The latest Accountancy Age/Reed Big Question has highlighted the demand for transparency in the profession by revealing that 82% of more than 200 FDs think accountants should definitely or probably publish audited results.
‘Because accountancy firms are driving reporting standards, and to promote openness and user friendly reports, they should publish their own audited results,’ said Andrew Emmens, FD of Asphalt Systems International.
Accountancy firms, few of which publish audited annual results, are coming under increasing pressure over openness.
The UK’s Office of Fair Trading is to examine the issue as part of an investigation into possible anti-competitive practices in the profession. In the US, Big Five firms have agreed to participate in a voluntary review program with the US Securities and Exchange Commission to list past violations of independence regulations.

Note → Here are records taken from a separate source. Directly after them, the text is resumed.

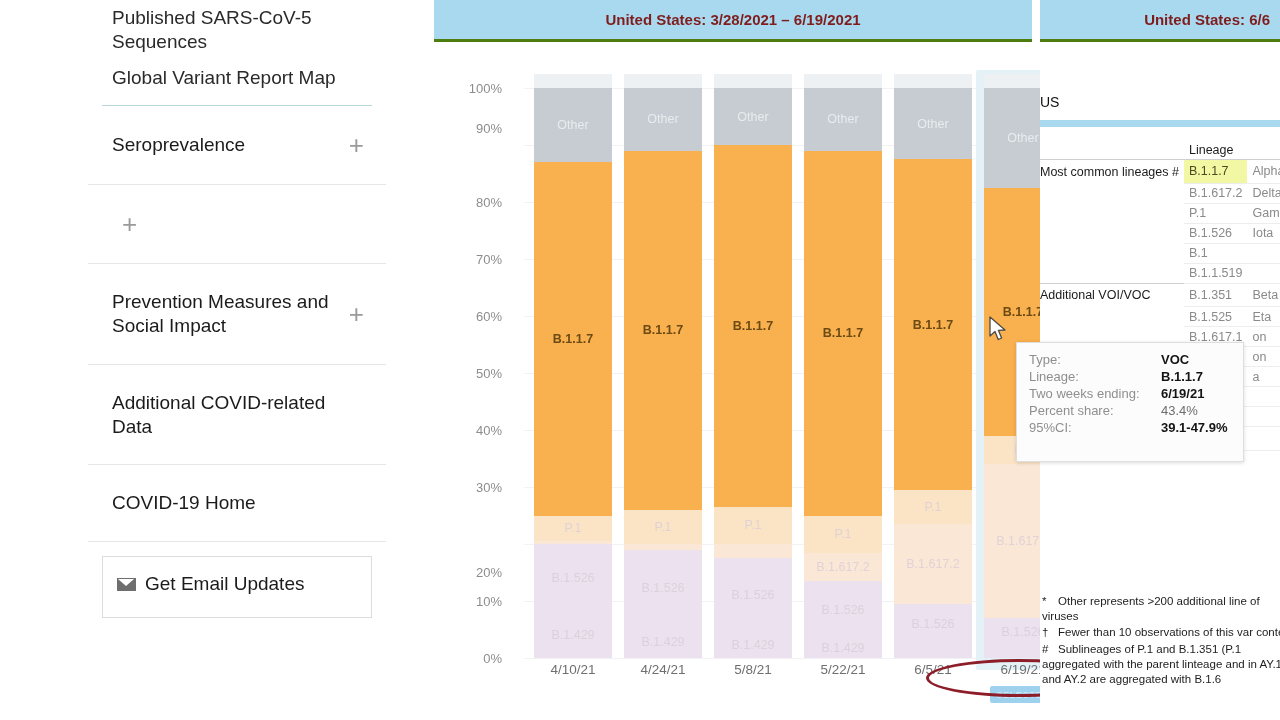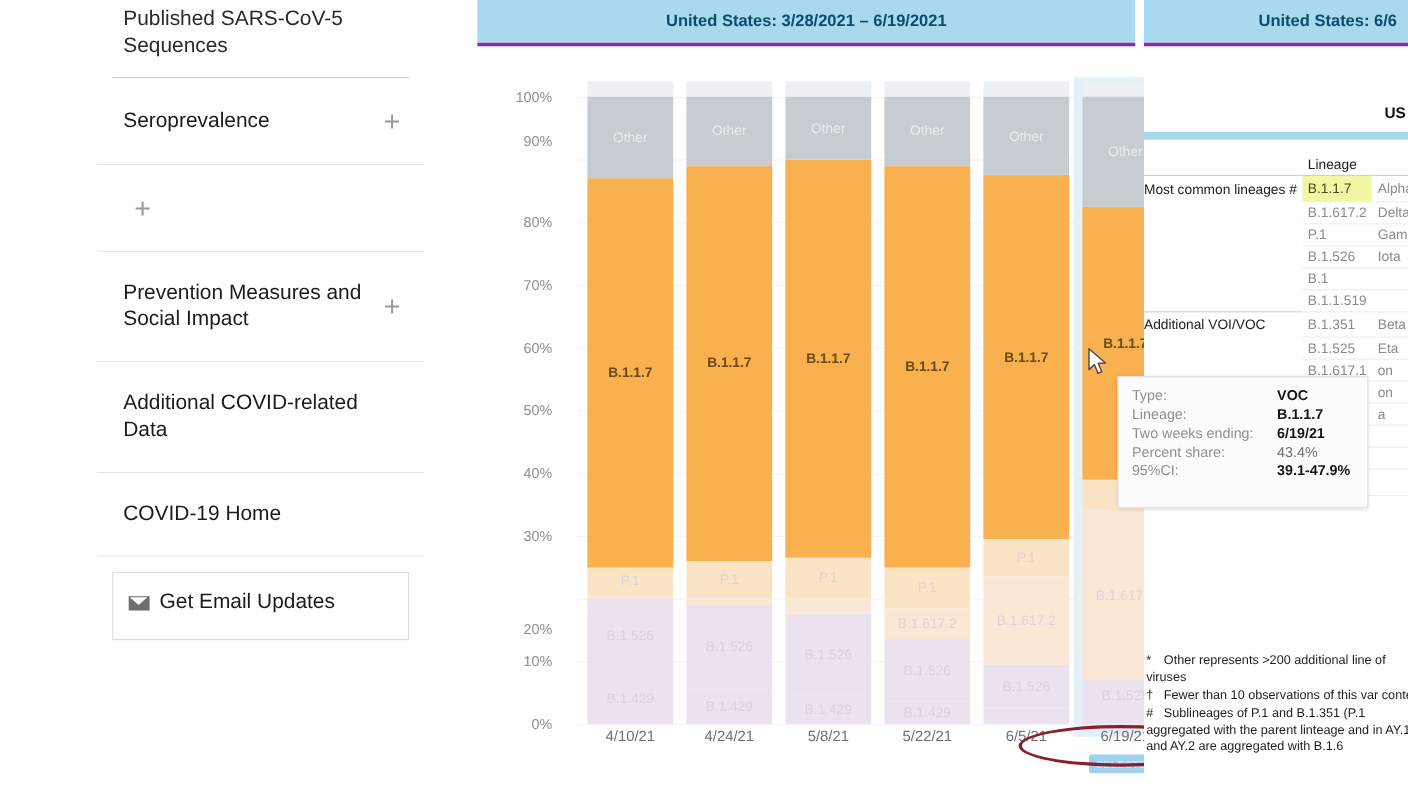--- a/index.html
+++ b/index.html
@@ -68,8 +68,8 @@
   .panel-header {
     height: 42px; background: #a8d9ef;
     display: flex; align-items: center; justify-content: center;
-    font-size: 15px; font-weight: bold; color: #0c4a6e;
-    border-bottom: 3px solid #a21caf;
+    font-size: 15px; font-weight: bold; color: #7f1d1d;
+    border-bottom: 3px solid #4d7c0f;
   }
   #plot {
     position: absolute; left: 0; top: 88px; width: 598px; height: 570px;

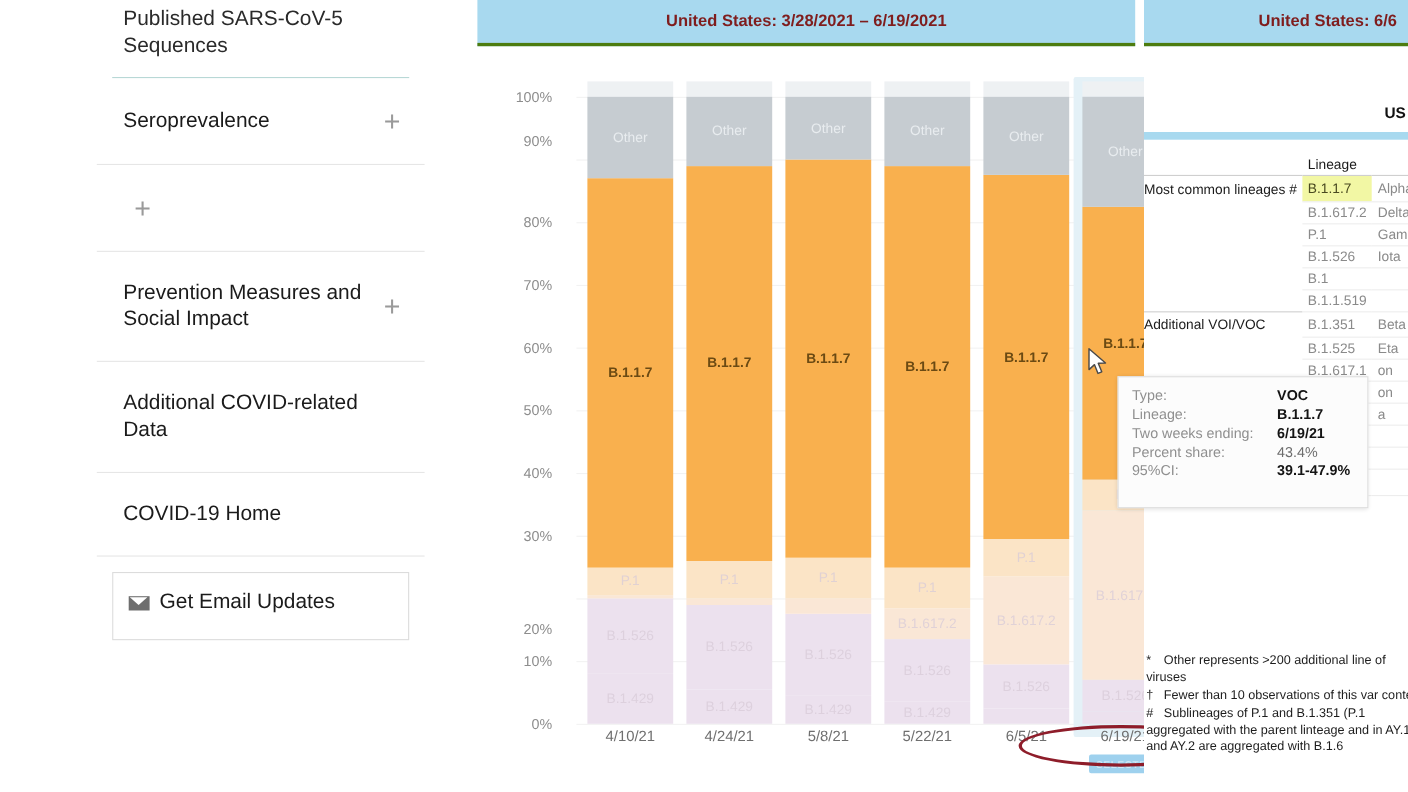--- a/index.html
+++ b/index.html
@@ -181,6 +181,9 @@
   <div id="sidebar">
     <div class="sublink">
       <span>Published SARS-CoV-5 Sequences</span>
+    </div>
+    <div class="sublink">
+      <span>Global Variant Report Map</span>
     </div>
     <div class="nav-rule-teal"></div>
     <div id="nav-list">

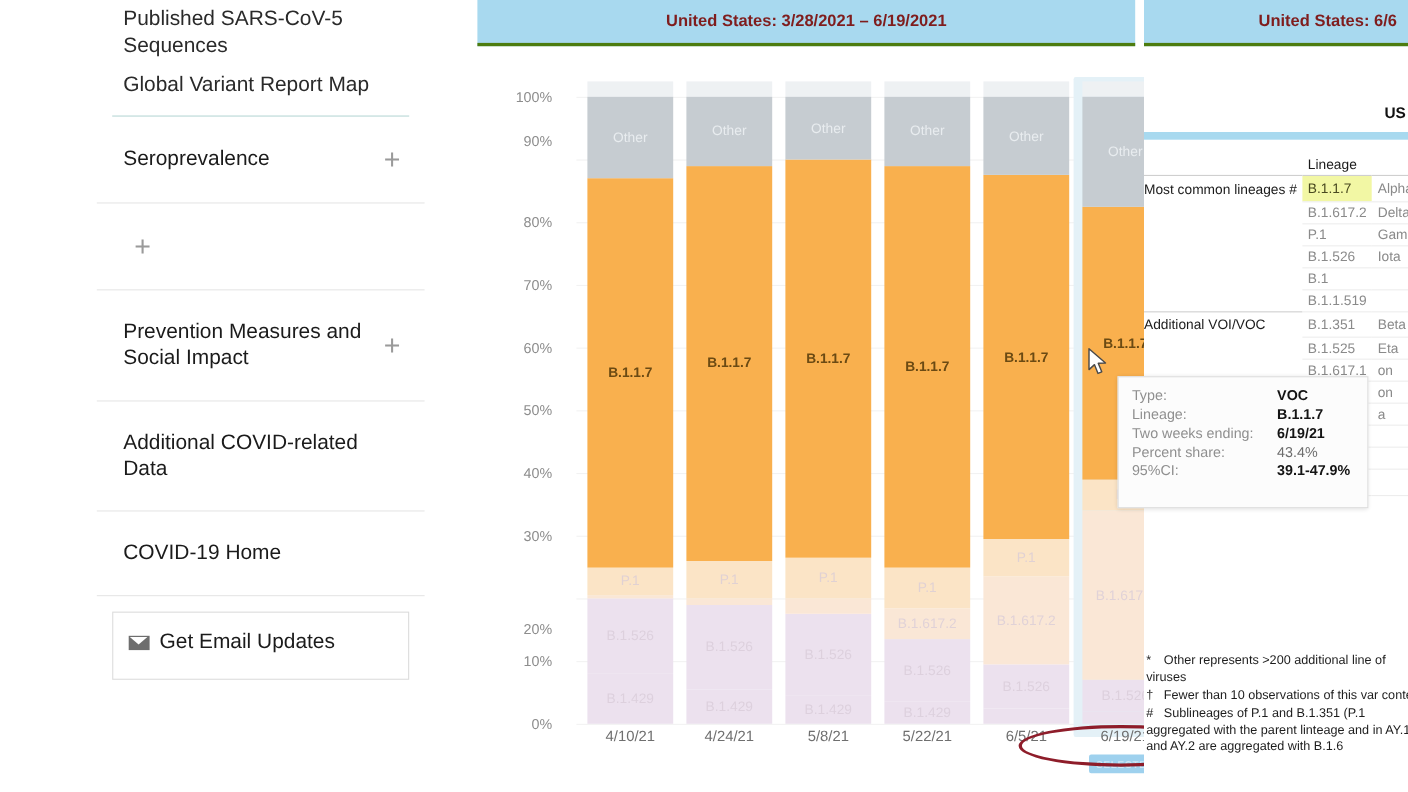--- a/index.html
+++ b/index.html
@@ -127,8 +127,8 @@
   #right-panel .panel-header { justify-content: flex-end; padding-right: 10px; }
   .us-title {
     position: absolute; left: 0; top: 94px; width: 240px;
-    text-align: right; padding-right: 2px;
-    font-size: 14px; font-weight: bold; color: #111;
+    text-align: left; padding-right: 2px;
+    font-size: 14px; font-weight: normal; color: #111;
   }
   .blue-rule {
     position: absolute; left: -2px; top: 120px; width: 244px; height: 7px;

Mark Wellby, FD of The British Academy, said: ‘Accountancy firms should publish audited annual results to achieve a more transparent competitive environment, to set a good example, and because there are not good arguments for not doing so.’
But leading firms appeared unconcerned. Deloitte & Touche, which does not published audited results, said: ‘We are a private partnership and wish to continue being so and there is no immediate intention of publishing annual accounts.’
PricewaterhouseCoopers, which publishes global annual results but does not break them down by country, refused to comment.
John Wosner, chairman of Pannell Kerr Forster, one of the few exceptions, said: ‘Where we go for tenders and people want to know a bit more about us, the annual report gets a lot of good comments.’
But the Limited Liability Partnerships Bill, expected to be up and running by 2001, will force firms taking advantage of the new structure to publish audited results.